You are a financial advisor helping a 35-year-old woman plan for her retirement years. She currently makes $75k/ year at her job. She estimates that her salary will keep up with inflation - nothing less, nothing more. She intends to retire at age 65. How much would you suggest she invest every month towards her retirement? Assume that she is not familiar with TVM terms, provide a letter to her that explains your recommendation and your reasoning -- in plain terms.
** For #4, you will need to research and provide some basic assumptions before you begin the math. I'd suggest that the following would be important: expected rate of inflation, the expected rate at which you can invest the money, what % of her current salary will she need in her retirement years, how long would you expect she will live?

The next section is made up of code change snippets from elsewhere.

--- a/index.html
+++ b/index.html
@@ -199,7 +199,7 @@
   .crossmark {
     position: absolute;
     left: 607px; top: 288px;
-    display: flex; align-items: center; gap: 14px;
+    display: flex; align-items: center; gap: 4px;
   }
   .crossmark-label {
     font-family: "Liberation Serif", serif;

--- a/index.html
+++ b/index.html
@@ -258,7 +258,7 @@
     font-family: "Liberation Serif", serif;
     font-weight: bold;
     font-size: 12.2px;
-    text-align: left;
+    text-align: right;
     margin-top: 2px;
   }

As the 50/30/20 Rule, you should reserve 50 percent of your income for food and rent, 30 percent for discretionary spending (travel, shopping etc) and rest 20 percent for savings.

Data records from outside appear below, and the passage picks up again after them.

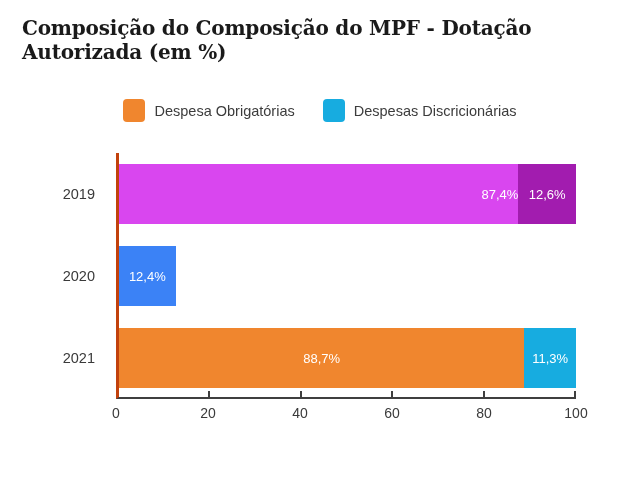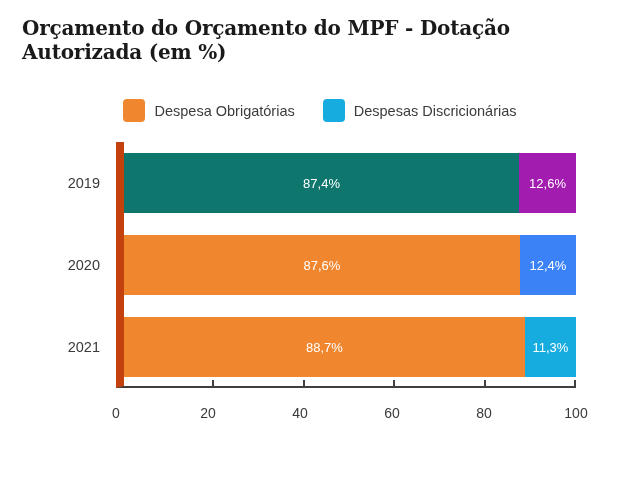--- a/index.html
+++ b/index.html
@@ -67,7 +67,7 @@
 
 <div class="stage">
 
-  <div class="title">Orçamento do Orçamento do MPF - Dotação Autorizada (em %)</div>
+  <div class="title">Composição do Composição do MPF - Dotação Autorizada (em %)</div>
 
   <div class="legend">
     <div class="legend-item">

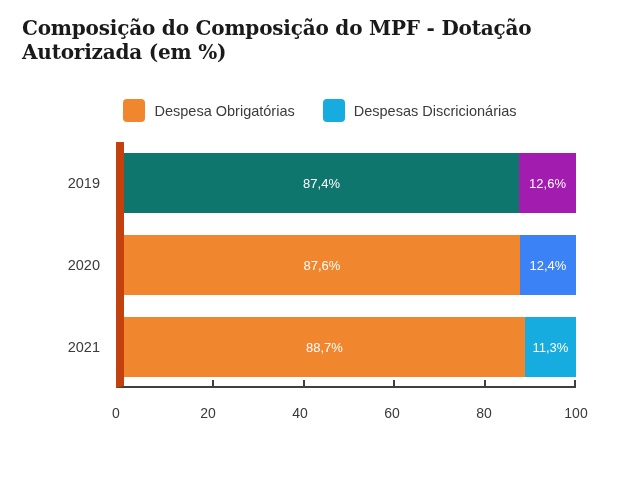--- a/index.html
+++ b/index.html
@@ -31,9 +31,9 @@
     margin-left:9px; font-size:14.5px; color:#3c3c3c;
   }
   .plot {
-    position:absolute; left:116px; top:142px;
+    position:absolute; left:116px; top:153px;
     width:460px; height:246px;
-    border-left:8px solid #c2410c;
+    border-left:3px solid #c2410c;
     border-bottom:2px solid #3f3f3f;
   }
   .bar-row { position:absolute; left:0; width:100%; height:60px; display:flex; }

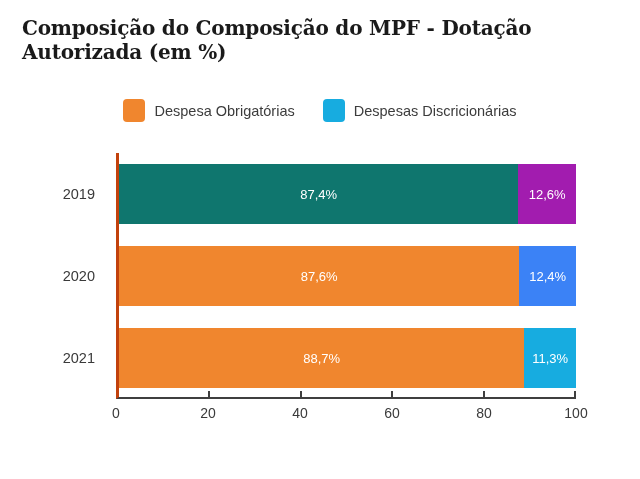--- a/index.html
+++ b/index.html
@@ -84,7 +84,7 @@
 
     <div class="bar-row r0">
       <span class="ylabel">2019</span>
-      <div class="seg" style="width: 87.4%; background: #0f766e;">
+      <div class="seg" style="width: 87.4%; background: #d946ef; justify-content: flex-end;">
         <span class="seg-label">87,4%</span>
       </div>
       <div class="seg" style="width: 12.6%; background: #a21caf;">

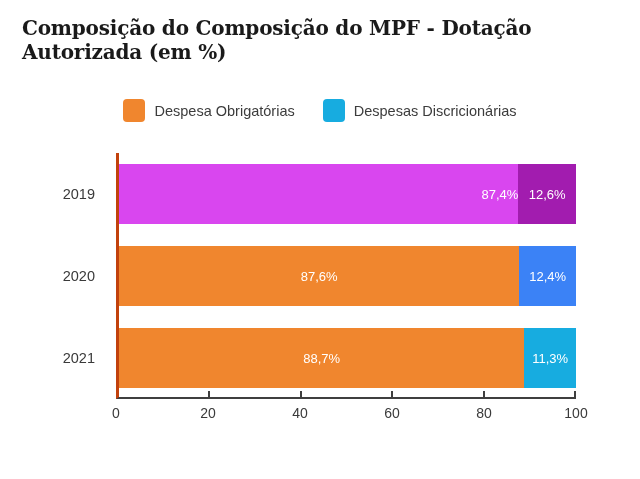--- a/index.html
+++ b/index.html
@@ -94,9 +94,6 @@
 
     <div class="bar-row r1">
       <span class="ylabel">2020</span>
-      <div class="seg" style="width: 87.6%; background: rgb(240, 134, 46);">
-        <span class="seg-label">87,6%</span>
-      </div>
       <div class="seg" style="width: 12.4%; background: #3b82f6; justify-content: center;">
         <span class="seg-label">12,4%</span>
       </div>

With the current salary she should save 20%*75K i.e 15K every year. If the inflation rate is 5%, her value of savings should decrease by 5% every year but as her salary would keep up with inflation she would be able to save more and her savings per year will be equal to $15K at present value terms.
On an average, US citizens life expectancy is 78.69 years or 80 years (approx) for the old-woman.
At retirement age, discretionary spending and mortgage payments are not needed usually. She should invest in a financial instrument where real rate of return (Nominal return-inflation) is more than zero. For safer, if her investment yield is equal to 5% i.e. equal to inflation rate, then she would be save 15*(65-35)=$450K at present value.
If she spend 25K for food and any other expenses (at present value terms), then she would required 25k*(80-65) or 375K to survive her remaining life.
Hence, she should invest atleast $15K per year and invest in a financial instrument which gives at least to inflation rate to plan her retirement.